# [Task instructions]
Scan the data below for lines holding the word "transactionShares", and copy each line found.

***** Record extracts

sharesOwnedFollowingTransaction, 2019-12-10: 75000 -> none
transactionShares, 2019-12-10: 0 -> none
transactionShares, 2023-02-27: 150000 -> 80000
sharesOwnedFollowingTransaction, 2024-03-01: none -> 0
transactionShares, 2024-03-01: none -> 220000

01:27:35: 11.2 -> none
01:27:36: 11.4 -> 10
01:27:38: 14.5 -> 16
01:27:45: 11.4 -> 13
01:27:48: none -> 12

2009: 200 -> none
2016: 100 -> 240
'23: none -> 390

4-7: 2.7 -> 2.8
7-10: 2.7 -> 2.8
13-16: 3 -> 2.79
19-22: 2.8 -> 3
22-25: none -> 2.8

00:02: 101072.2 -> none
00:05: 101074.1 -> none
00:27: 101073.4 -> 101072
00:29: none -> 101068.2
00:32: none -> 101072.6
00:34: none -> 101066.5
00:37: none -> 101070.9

**********

# [Reply to the exercise]
transactionShares, 2019-12-10: 0 -> none
transactionShares, 2023-02-27: 150000 -> 80000
transactionShares, 2024-03-01: none -> 220000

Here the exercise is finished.